— É pênalti!
Com convicção, Jairo César Barbosa Alves, o Jairão, 46 anos, gritou, antes mesmo que trinasse o apito do holandês Björn Kuipers. Pois o árbitro de Brasil e Costa Rica, aos 32 minutos do segundo tempo, também teve segurança para apontar a marca da cal. Era pênalti em Neymar, mas…

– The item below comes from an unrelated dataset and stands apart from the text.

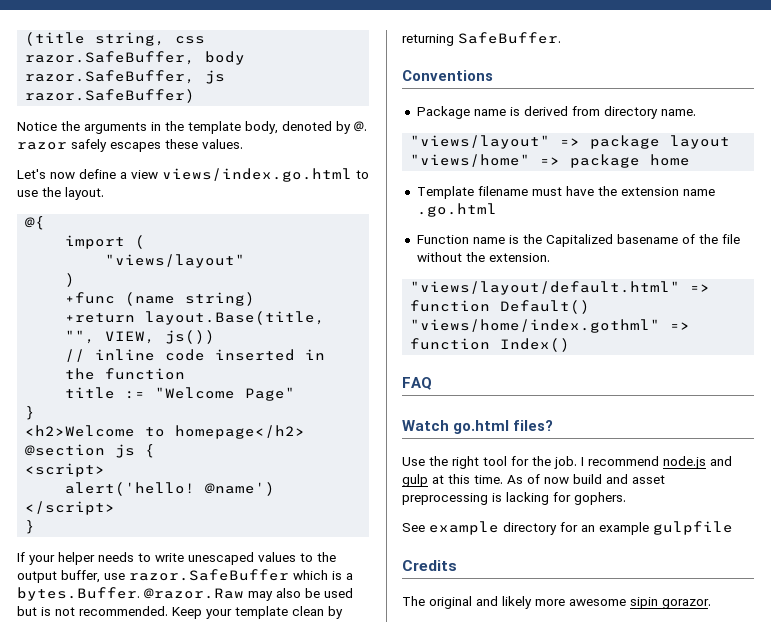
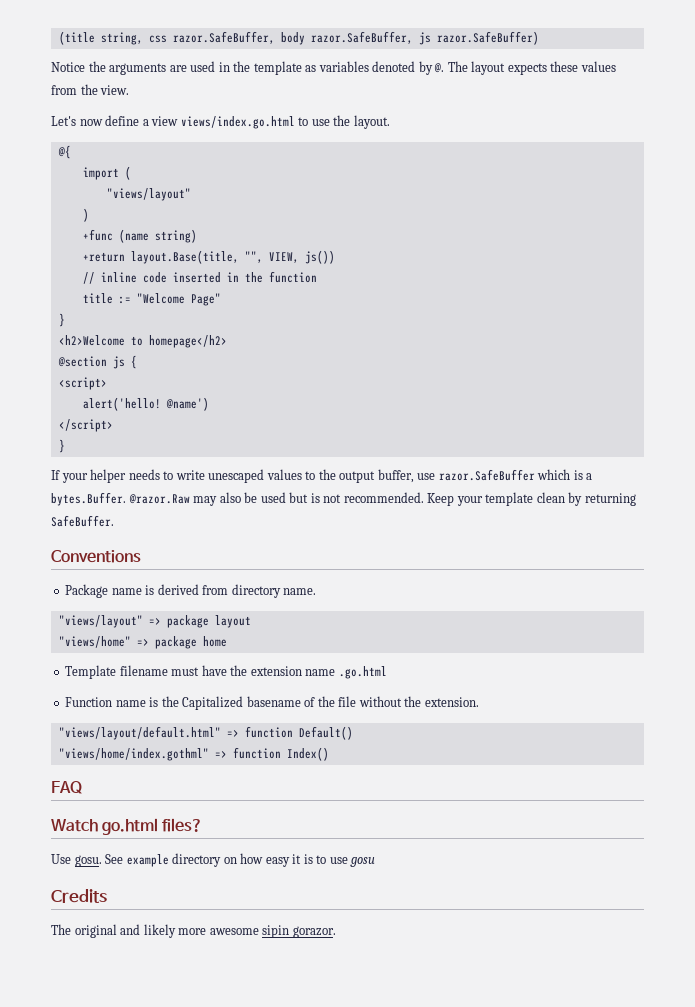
(147, 128) none -> [169,61,216,72] are used
[245,121,278,134] body, -> [305,61,369,72] as variables
[17,139,243,152] razor safely escapes these values. -> [447,61,616,75] [51,84,130,95] The layout expects these values from the view.
[429,456,732,469] [402,474,665,487] [402,492,626,505] [402,521,733,535] the right tool for the job. I recommend node.js and gulp at this time. As of now build and asset preprocessing is lacking for gophers. // See example directory for an example gulpfile -> [74,853,376,867] gosu. See example directory on how easy it is to use gosu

Depois da estreia brasileira na Copa do Mundo, quando, além do empate com a Suíça, a arbitragem não agradou nem um pouco aos brasileiros, a torcida e a imprensa lohgo pediram: o VAR. Pois o Seguinte: tratou logo de se prevenir para acompanhar a segunda partida do Brasil na Rússia. Jairão, com 20 anos de apito na várzea de Gravataí e ns categorias de base do futebol gaúcho, foi, do sofá de casa, no bairro Rubem Berta, zona norte de Porto Alegre, o nosso VAR nos 90 minutos. E, por muito pouco, a arbitragem não foi novamente o centro das atenções de mais um jogo dos comandados de Tite no mundial.
Somente aos 90 minutos Phillipe Coutinho aproveitou a sobra na área para marcar, de primeira, e de bico, o primeiro gol da vitória brasileira. Aos 51, Neymar completou os 2 a 0.
Mas e aquele pênalti? Depois de marcado pelo holandês, foi para revisão de vídeo. Minutos depois, a conclusão foi de que não houve penalidade. Para o pessoal da FIFA, Neymar se jogou.
— Às vezes é melhor trabalhar no apito na várzea, sem esse monte de câmeras que acabam deixando o árbitro nervoso. Sempre fica aquela pergunta se está certo ou errado. Neste lance, eu apontei o que vi no primeiro momento. Assim é que se decide na várzea. Não tem espaço para dúvida. Ou decide na hora, ou apanha mesmo — conta o Jairão.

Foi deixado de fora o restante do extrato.